The affirmative vote of the holders of at least two-thirds of the vote of the outstanding Abbott common shares is required to approve each of Item 4(a) and Item 4(b). Abstentions and broker non-votes, if any, have the same effect as votes against these Items.
The full text of the amended and restated Articles implementing the Proposed Amendments is set forth in Exhibit B. Additions and deletions implementing the Proposed Amendments are indicated, respectively, by underlining and strike-outs. The general description of the Proposed Amendments set forth above is qualified in its entirety by reference to the amended and restated Articles implementing the Proposed Amendments, which is attached as Exhibit B.

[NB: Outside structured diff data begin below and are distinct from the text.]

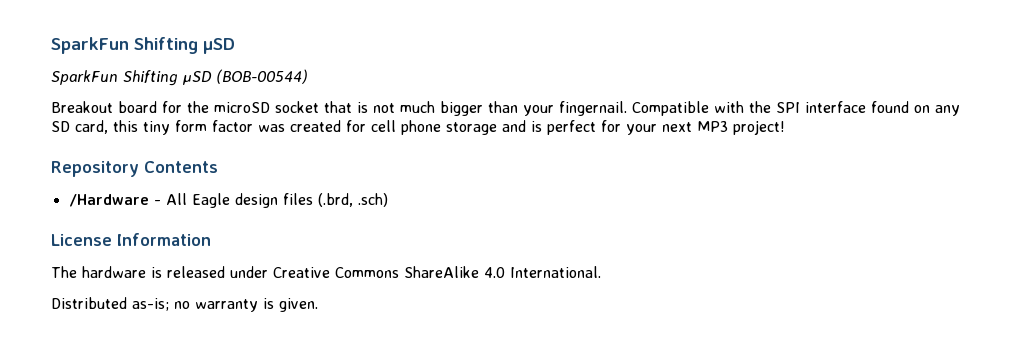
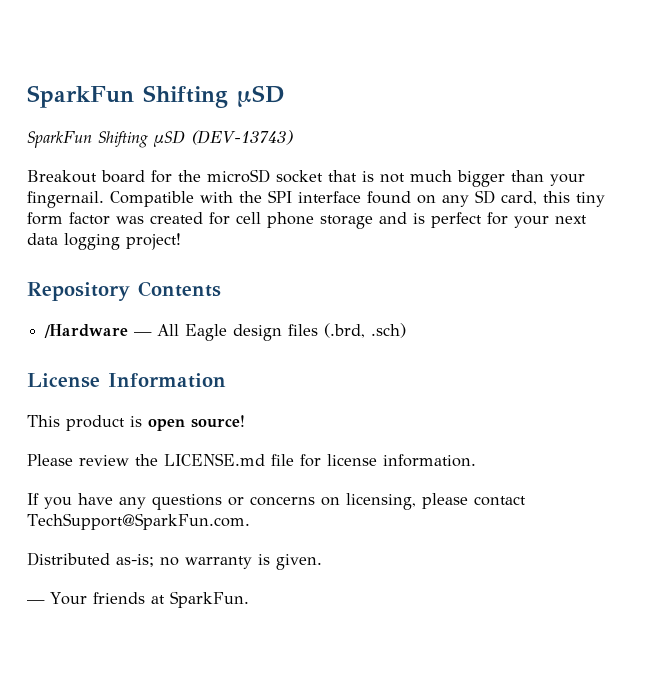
- SparkFun Shifting µSD (BOB-00544)
+ SparkFun Shifting µSD (DEV-13743)
- Compatible with the SPI interface found on any SD card, this tiny form factor was created for cell phone storage and is perfect for your next MP3 project!
+ Compatible with the SPI interface found on any SD card, this tiny form factor was created for cell phone storage and is perfect for your next data logging project!
- /Hardware - All Eagle design files (.brd, .sch)
+ /Hardware — All Eagle design files (.brd, .sch)
- The hardware is released under Creative Commons ShareAlike 4.0 International.
+ This product is open source!
+ Please review the LICENSE.md file for license information.
+ If you have any questions or concerns on licensing, please contact TechSupport@SparkFun.com.
+ — Your friends at SparkFun.

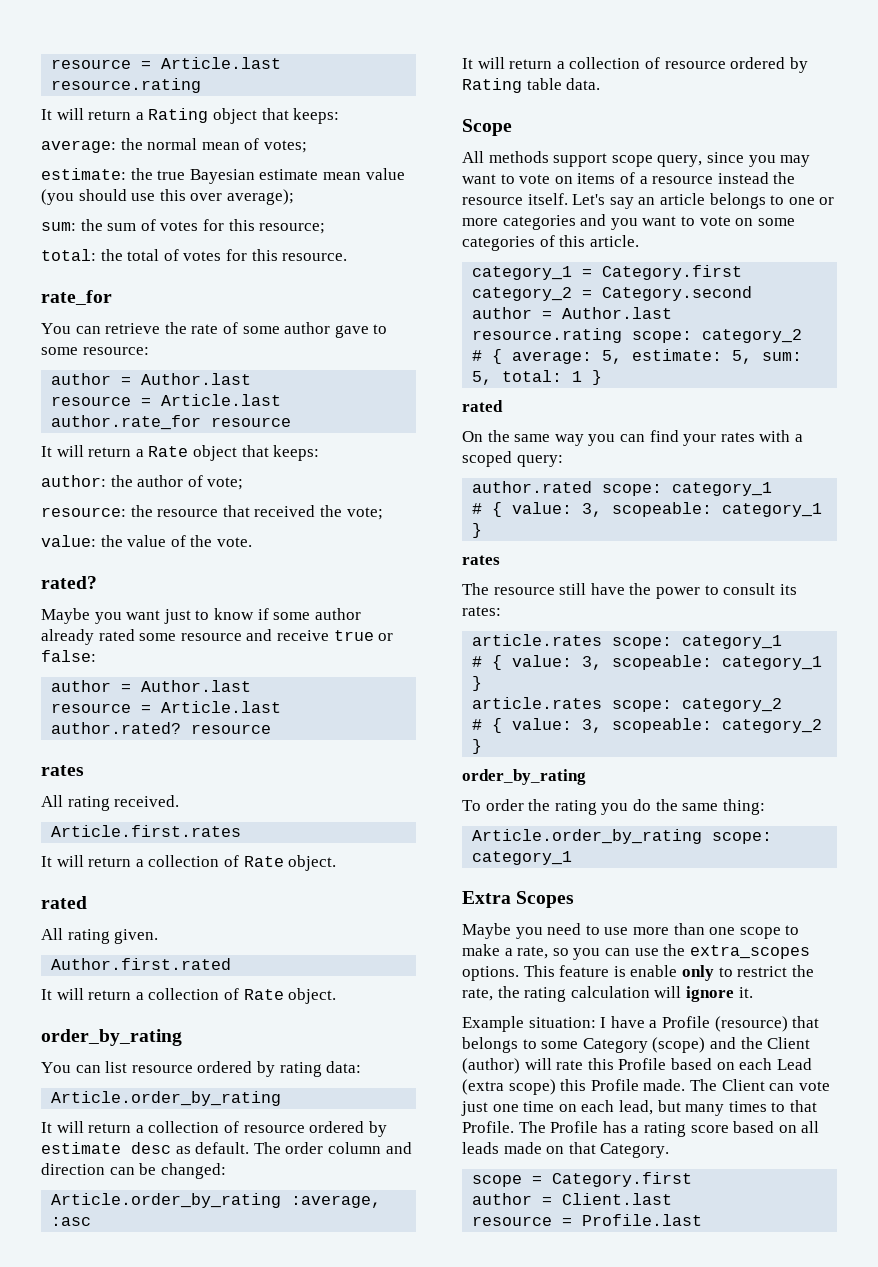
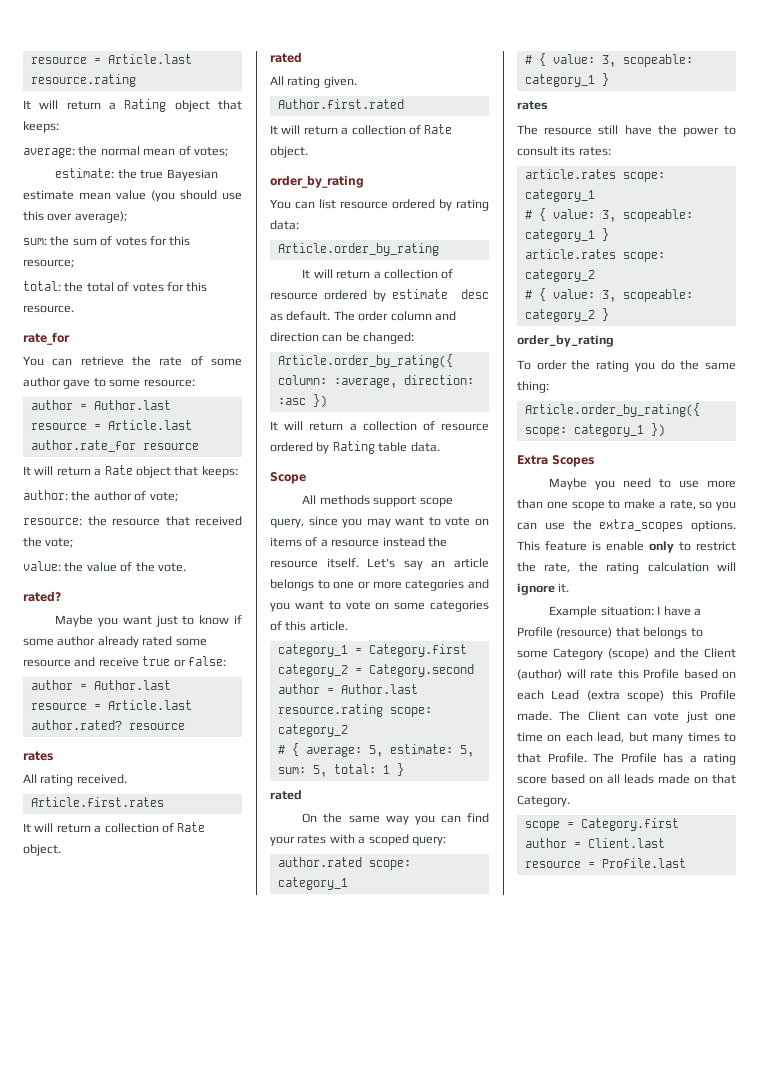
- Article.order_by_rating :average, :asc
+ Article.order_by_rating({ column: :average, direction: :asc })
- Article.order_by_rating scope: category_1
+ Article.order_by_rating({ scope: category_1 })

If shareholders approve either of the Proposed Amendments by the requisite vote, Abbott will file Articles of Amendment with the Secretary of State of the State of Illinois to implement each of the Proposed Amendments that was approved and restate the Articles, as amended by each Proposed Amendment that was approved, in its entirety. Each Proposed Amendment that was approved will become effective upon the filing of the Articles of Amendment by the Secretary of State of the State of Illinois. For any Proposed Amendment that does not receive the requisite vote, that Proposed Amendment will not be implemented and the respective IBCA voting standard or provision in the Articles (in the case of Item 4(a)) will remain in place.
The Board of Directors recommends that you vote FOR the approval of the proposed amendments to Abbott's Articles of Incorporation.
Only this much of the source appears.